PROVIDED ENTRIES:
= Beginning of Section =

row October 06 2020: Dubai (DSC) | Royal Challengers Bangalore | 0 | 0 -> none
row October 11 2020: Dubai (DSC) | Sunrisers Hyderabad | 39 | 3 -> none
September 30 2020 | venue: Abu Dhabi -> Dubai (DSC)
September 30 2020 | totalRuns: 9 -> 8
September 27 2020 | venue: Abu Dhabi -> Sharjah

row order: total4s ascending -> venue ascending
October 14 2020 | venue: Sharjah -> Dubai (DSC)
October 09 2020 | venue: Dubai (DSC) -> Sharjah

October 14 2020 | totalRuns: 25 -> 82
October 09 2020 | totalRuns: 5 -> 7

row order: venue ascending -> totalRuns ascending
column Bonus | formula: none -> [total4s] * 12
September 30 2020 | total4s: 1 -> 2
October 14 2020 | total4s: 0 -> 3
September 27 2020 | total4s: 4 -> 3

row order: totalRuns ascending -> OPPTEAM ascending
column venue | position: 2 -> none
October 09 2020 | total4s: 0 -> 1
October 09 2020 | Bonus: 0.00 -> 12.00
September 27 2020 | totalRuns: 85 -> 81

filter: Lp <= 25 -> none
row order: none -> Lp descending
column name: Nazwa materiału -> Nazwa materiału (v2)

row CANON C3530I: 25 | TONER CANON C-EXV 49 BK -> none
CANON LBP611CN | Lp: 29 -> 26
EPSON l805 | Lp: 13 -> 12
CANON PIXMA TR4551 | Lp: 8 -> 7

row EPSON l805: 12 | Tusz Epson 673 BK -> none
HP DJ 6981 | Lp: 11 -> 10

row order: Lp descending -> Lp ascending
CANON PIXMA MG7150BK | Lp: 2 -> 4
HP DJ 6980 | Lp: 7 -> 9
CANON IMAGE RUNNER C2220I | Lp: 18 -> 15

= End of Section =

TASK DIRECTIONS: Everything from the line containing "September 27 2020 | total4s: 4 -> 3" through the last line of the listing must be reproduced exactly, and no other line.

WRITTEN ANSWER:
September 27 2020 | total4s: 4 -> 3

row order: totalRuns ascending -> OPPTEAM ascending
column venue | position: 2 -> none
October 09 2020 | total4s: 0 -> 1
October 09 2020 | Bonus: 0.00 -> 12.00
September 27 2020 | totalRuns: 85 -> 81

filter: Lp <= 25 -> none
row order: none -> Lp descending
column name: Nazwa materiału -> Nazwa materiału (v2)

row CANON C3530I: 25 | TONER CANON C-EXV 49 BK -> none
CANON LBP611CN | Lp: 29 -> 26
EPSON l805 | Lp: 13 -> 12
CANON PIXMA TR4551 | Lp: 8 -> 7

row EPSON l805: 12 | Tusz Epson 673 BK -> none
HP DJ 6981 | Lp: 11 -> 10

row order: Lp descending -> Lp ascending
CANON PIXMA MG7150BK | Lp: 2 -> 4
HP DJ 6980 | Lp: 7 -> 9
CANON IMAGE RUNNER C2220I | Lp: 18 -> 15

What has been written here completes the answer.